[[ MATERIAL PROVIDED, beginning ]]

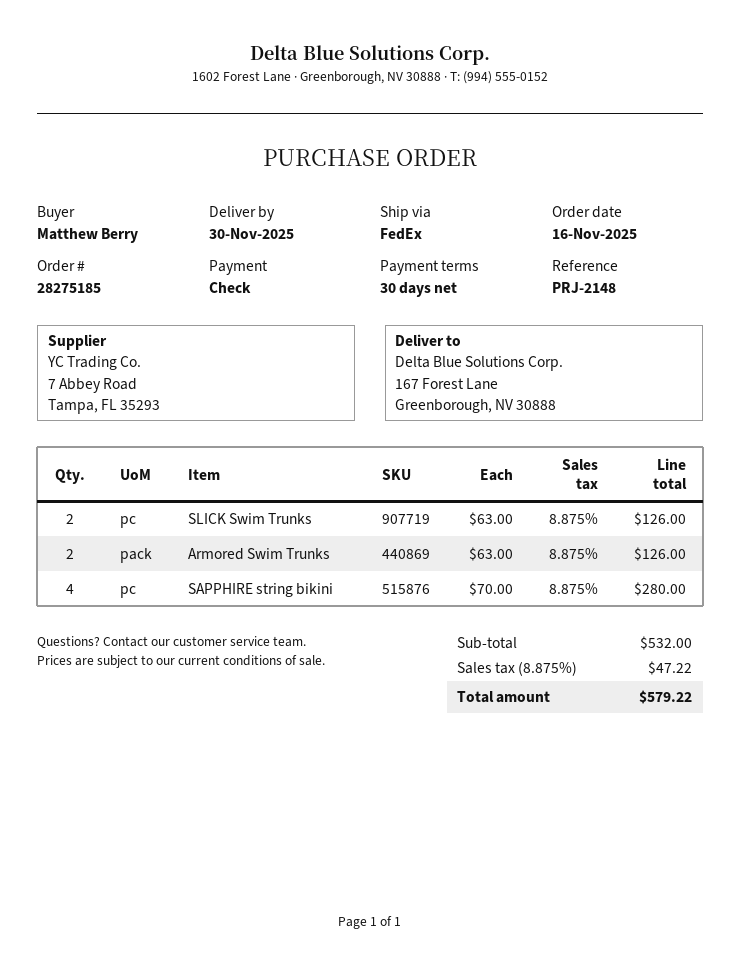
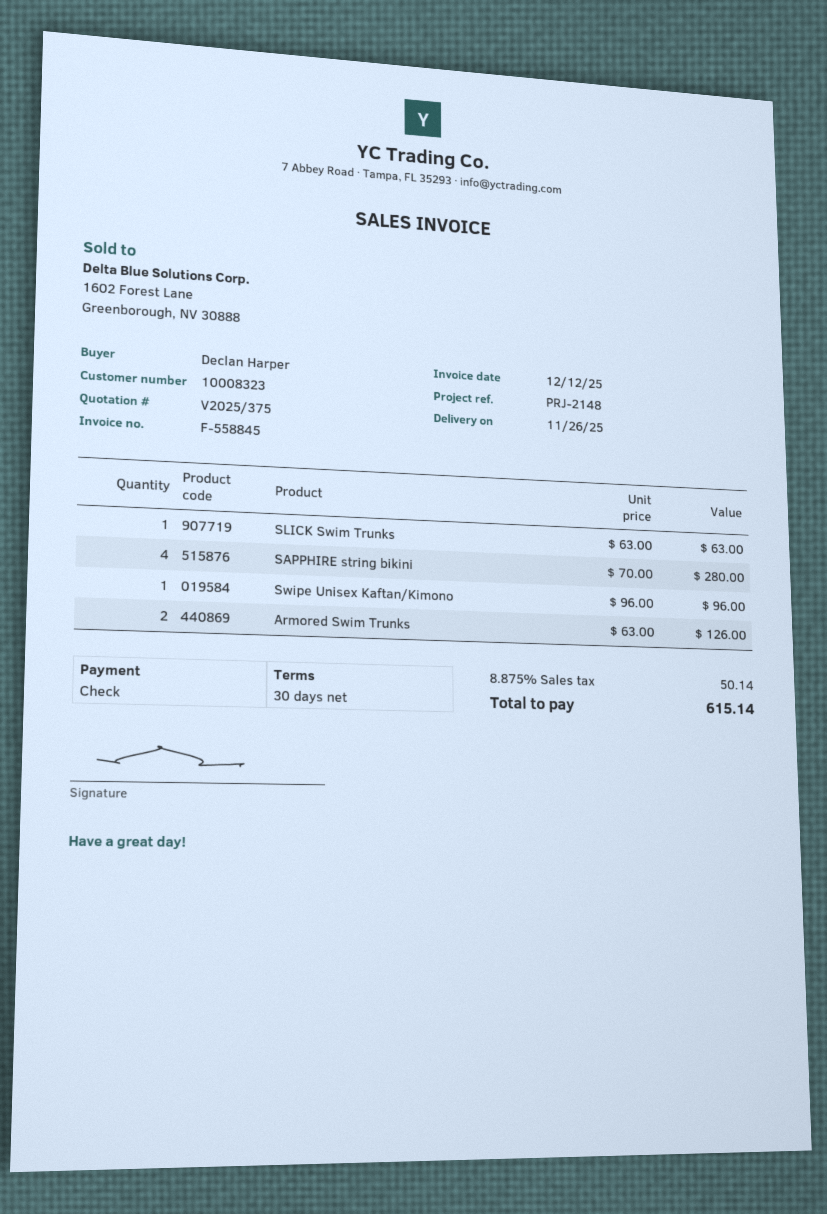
delivery date: 2025-11-30 -> 2025-11-26
ordered by: Matthew Berry -> Declan Harper
SLICK Swim Trunks: 2 x 63.00 = 126.00 -> 1 x 63.00 = 63.00
Swipe Unisex Kaftan/Kimono: none -> 1 x 96.00 = 96.00
tax: 8.875% = 47.22 -> 8.875% = 50.14
total: 579.22 -> 615.14

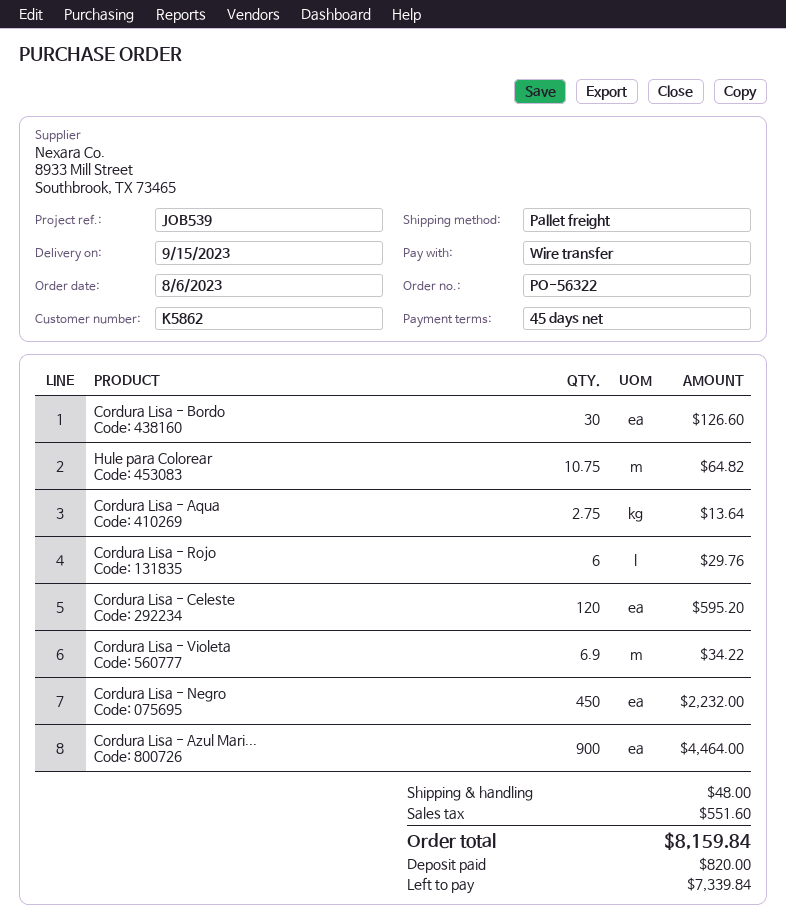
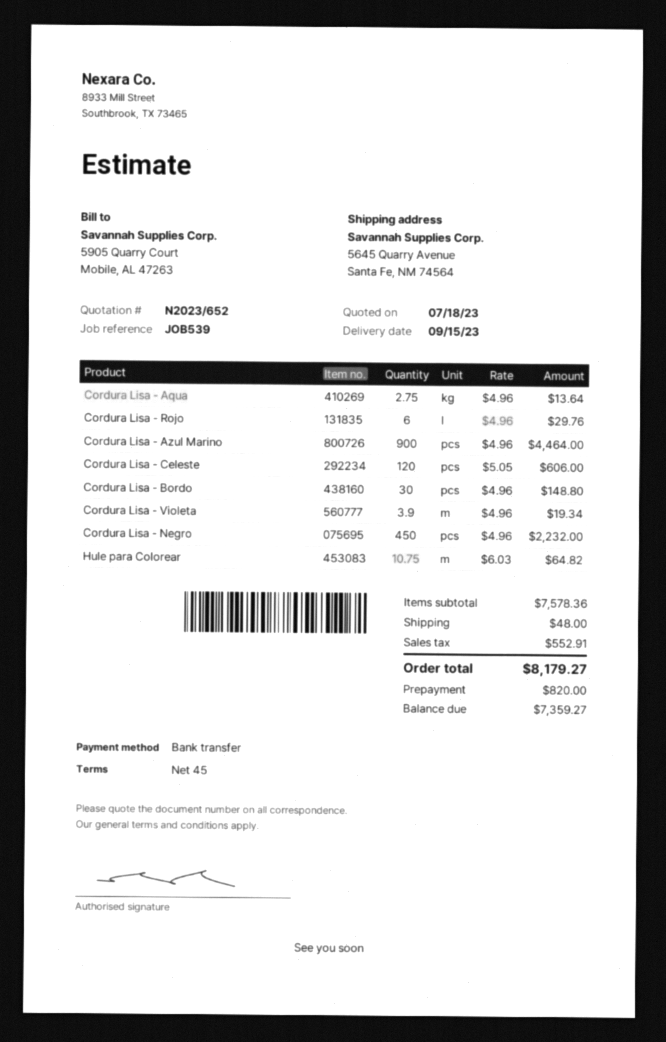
Cordura Lisa - Bordo: 30 for 126.60 -> 30 for 148.80
Cordura Lisa - Celeste: 120 for 595.20 -> 120 for 606.00
Cordura Lisa - Violeta: 6.9 for 34.22 -> 3.9 for 19.34
tax: 551.60 -> 552.91
total: 8159.84 -> 8179.27
balance: 7339.84 -> 7359.27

[[ MATERIAL PROVIDED, end ]]

> [WORK TO BE COMPLETED] Would you output the lines from the one that contains "Cordura Lisa - Bordo: 30" to the end of the data, both ends included, exactly as they appear?

> [OUTPUT]
Cordura Lisa - Bordo: 30 for 126.60 -> 30 for 148.80
Cordura Lisa - Celeste: 120 for 595.20 -> 120 for 606.00
Cordura Lisa - Violeta: 6.9 for 34.22 -> 3.9 for 19.34
tax: 551.60 -> 552.91
total: 8159.84 -> 8179.27
balance: 7339.84 -> 7359.27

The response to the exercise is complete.